Proposition 3: Both the initial technological gap and the size of oil revenues determine the chances of success or failure at diversification in oil-exporting countries, while policies adopted magnify or mitigate this effect.

Over the past decades, oil exporters diversified their economies with different degrees of success. While some countries such as Algeria, Congo, Gabon, the GCC countries, and Yemen have not developed much tradables, others like Malaysia, Indonesia, and Mexico increased their export sophistication and developed manufacturing industries. We argue that the relative success or failure in diversification stemmed mainly from the manifestation of a crowding out of the tradable sector, which could be described as a type of Dutch disease, while policies pursued magnified or mitigated this effect. Broadly speaking, Dutch disease is the crowding out of the tradable sector as a result of oil revenues compared to the counterfactual of no oil revenues.6 In the following we will use “Dutch disease” to describe this crowding-out of the tradable sector although not necessarily linked to real exchange rate movements.

The severity of the crowding-out of the tradable sector depends both on the amount of the oil revenues and the initial technological gap or distance to the technology frontier (Cherif 2013).7 Oil exporters can be classified along two dimensions (Figure 17), in which the real value (deflated by the US CPI) of machinery and transport equipment exports per capita in 1970 is used as a proxy for the initial level of technology.8 Four groups of oil exporters are distinguished: low (initial) tech and low revenues (e.g. Algeria, Angola, Congo, Ecuador, Indonesia, Malaysia, Mexico, Nigeria, and Venezuela), low tech and high revenues (Bahrain, Gabon, Kuwait, Libya, Oman, Qatar, Saudi Arabia, and United Arab Emirates), high tech and low revenues (Canada), and high tech and high revenues (Norway).9

Figure 17.
Figure 17.

Initial Machinery Real Exports per Capita (1970) vs. Oil Revenues (1970-2012)

Citation: IMF Working Papers 2014, 177; 10.5089/9781498310642.001.A001

Source: Feenstra et. al. (2005); IMF WEO

Overall, the performance of oil exporters has followed the typology identified above:

  • Canada, a high tech/low oil revenue country, did well in increasing its technological development proxied by real machinery exports per capita.

  • In contrast, Norway, which received large oil revenues and is technologically sophisticated, did not increase its exports per capita as much and actually fell from above the US level in 1970 to below it in 2000 (Figure 18).
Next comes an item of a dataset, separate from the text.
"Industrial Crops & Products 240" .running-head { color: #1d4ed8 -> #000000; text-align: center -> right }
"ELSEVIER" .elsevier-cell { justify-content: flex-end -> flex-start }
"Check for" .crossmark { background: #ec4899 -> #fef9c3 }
  • Low tech countries with large oil revenues did not do as well. Out of 9 countries, Oman and UAE increased their exports relatively more than others but only to around the 1970 US level.
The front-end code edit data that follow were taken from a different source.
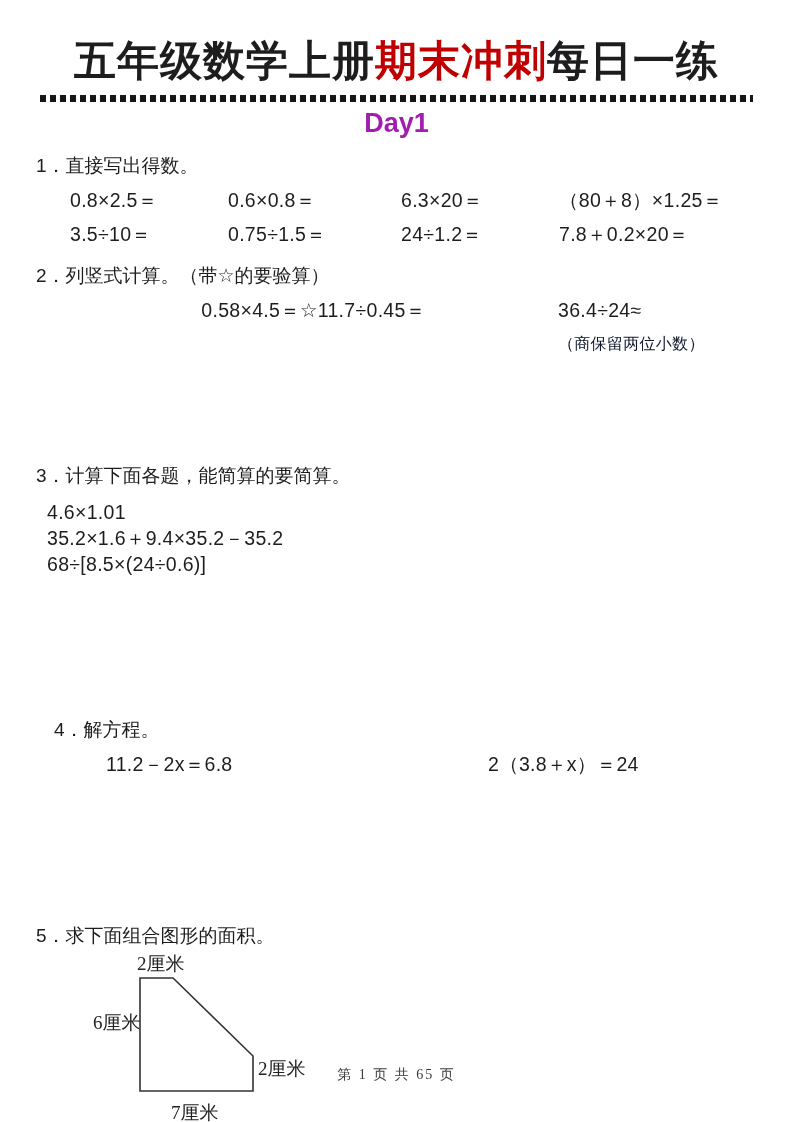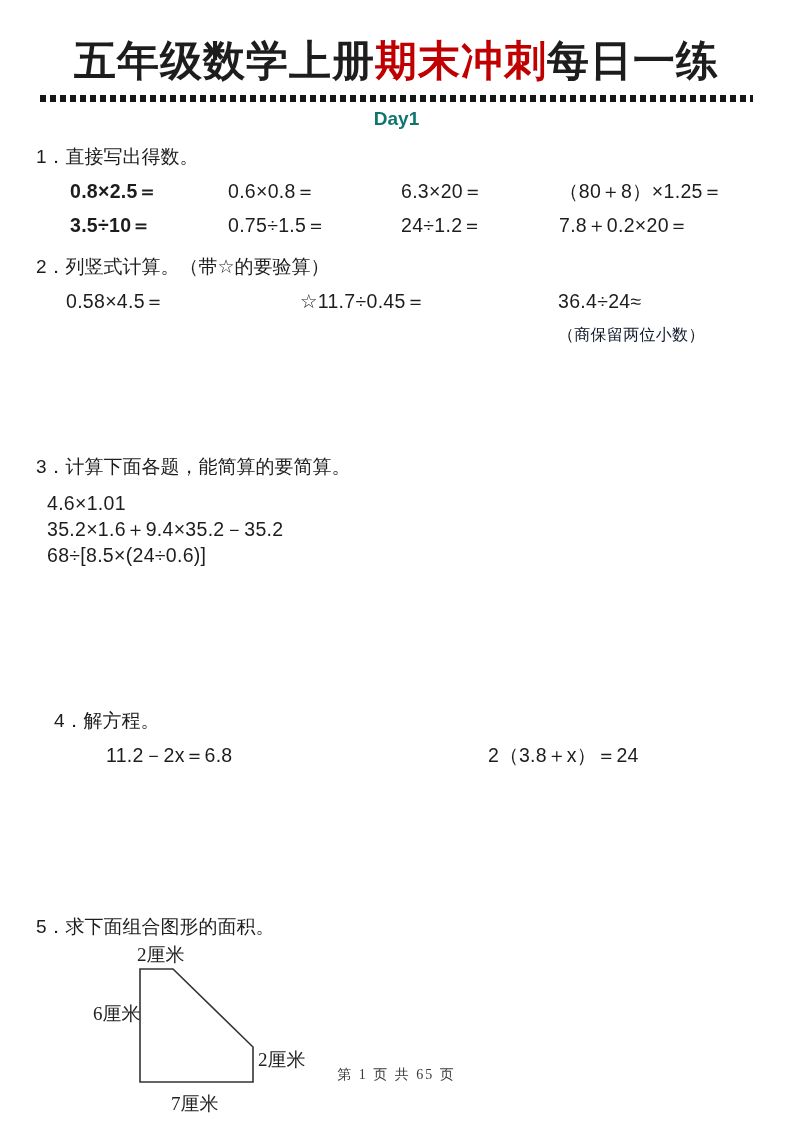"Day1" .day { color: #0f766e -> #a21caf; font-size: 19px -> 27px }
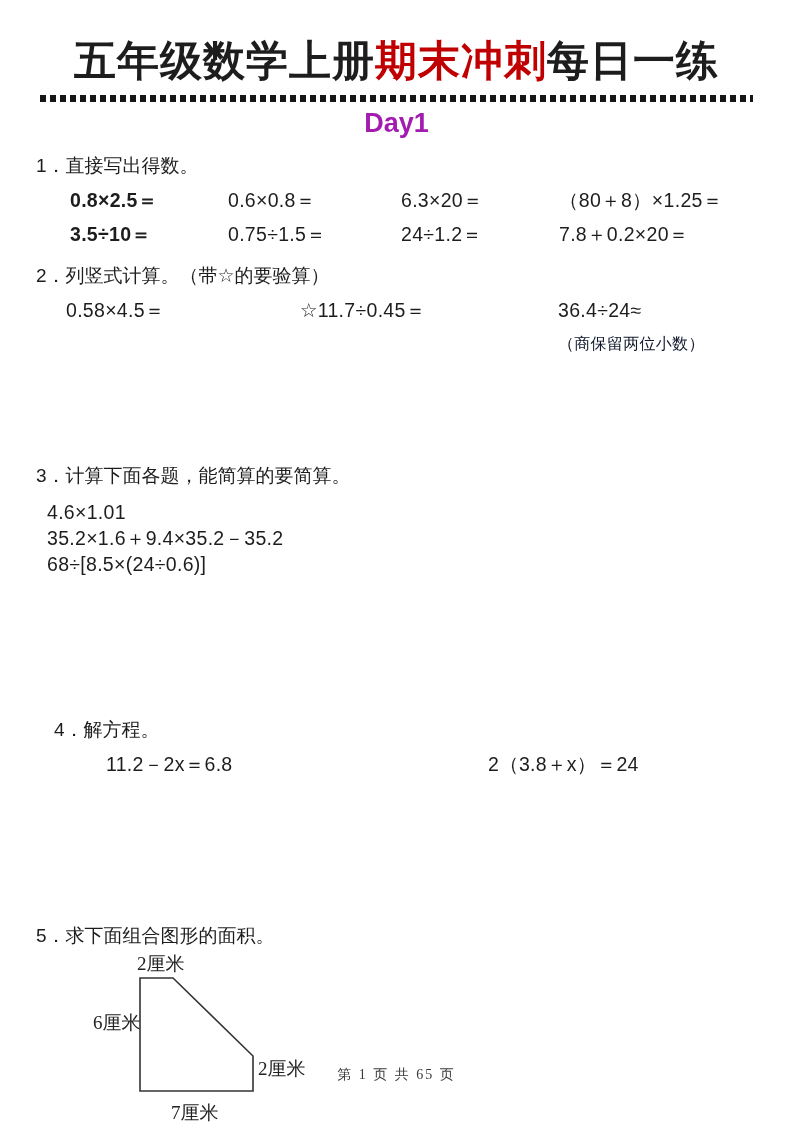"0.8×2.5＝" .q1 .c1 { font-weight: bold -> none }
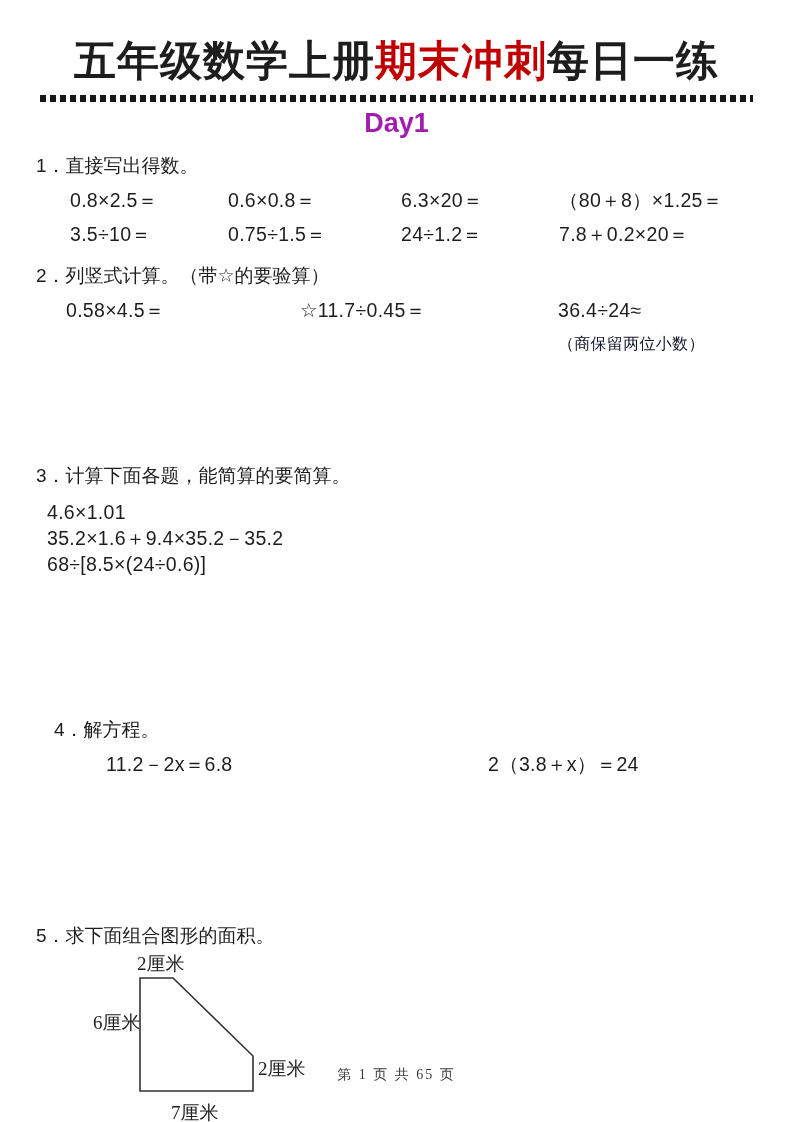"0.58×4.5＝" .q2 .c1 { text-align: none -> right }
  • Lastly, low tech/low oil revenue countries had achieved different success rates in diversification. Malaysia, Indonesia and Mexico succeeded compared to Algeria, Nigeria, and Venezuela. Although Indonesia’s machinery exports did not increase as much as Malaysia and Mexico’s, the country’s export sophistication improved significantly. Both indicators improved substantially for Mexico. Yet the case of Malaysia stands out as it improved significantly both in export sophistication and machinery exports, reaching the vicinity of Canada.

Figure 18.
Figure 18.

Machinery Real Exports per Capita (1970 vs. 2000) vs. Oil Revenues (1970-2000)
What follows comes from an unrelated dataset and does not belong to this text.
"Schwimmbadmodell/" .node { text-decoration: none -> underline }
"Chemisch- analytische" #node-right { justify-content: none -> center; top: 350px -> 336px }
Citation: IMF Working Papers 2014, 177; 10.5089/9781498310642.001.A001

Source: Feenstra et. al. (2005); IMF WEO

To sum up, high tech countries were better prepared for coping with Dutch disease and were already diversified before receiving oil revenues. However, as oil revenues increased, the odds of success were overwhelmingly against the low tech countries such as the GCC countries. In the low tech/low revenue quadrant, we contend that policies pursued put these countries on different and diverging development paths.

One would think that the high tech countries such as Norway with an already diversified export base could escape Dutch disease. However, Norway, which received much bigger oil revenues than Canada, fell prey to the Dutch disease despite its strict rules to sterilize most of the oil income. In 2012, manufacturing hourly wages were the highest in the world and about double that of the US or Japan, according to the US Bureau of Labor Statistics. Unit labor costs increased by 50 percent in the 2000s, whereas they declined in Germany and Sweden. In addition, Norway’s annual average hours per worker declined by 600 hours since 1960 to about 1400 hours in 2012, according to Norway’s State Statistics Bureau, and are the third fewest hours worked in the OECD.

The measure of export sophistication of Norway was on a declining trend since the late 1970s despite its relative increase in machinery exports per capita. The rapid decline coincided with the spike in oil prices in the late 1970s, but then export sophistication slightly recovered in the period of very low prices until the mid-1980s (Figure 19). Since then, it has been on a declining trajectory. One could argue that incorporating services in the measurement of export sophistication would mitigate the observed decline. However, the largest service export is maritime transport, the incorporation of which is unlikely to reverse the declining trend in sophistication. In addition, Denmark, a comparator country to Norway, witnessed a slight increase in its measure over the past decades despite starting with a higher export sophistication level. The gap with Norway widened substantially. Interestingly, Malaysia, which stood at about 45 percent of Norway’s level in mid-1970s, caught up by late 1980s, and was about 65 percent higher by mid-2000s.

Figure 19.
Figure 19.

Goods Exports Sophistication, 1976-2006: Canada, Denmark, Malaysia, and Norway

Citation: IMF Working Papers 2014, 177; 10.5089/9781498310642.001.A001

Source: World Bank; Hausmann, Hwang, and Rodrik (2007)

It could be argued that the few success stories among oil exporters are in the group of countries where the size of oil revenues received was not large enough to crowd out their non-oil tradable sectors. In other words, they stood a fighting chance at diversifying their economies. However, as the performances within this group show, policies did matter. The case of Norway suggests that at much earlier stages of development, the potential effect of large revenues is likely to be detrimental to the tradable sector as observed in many MENA oil exporters.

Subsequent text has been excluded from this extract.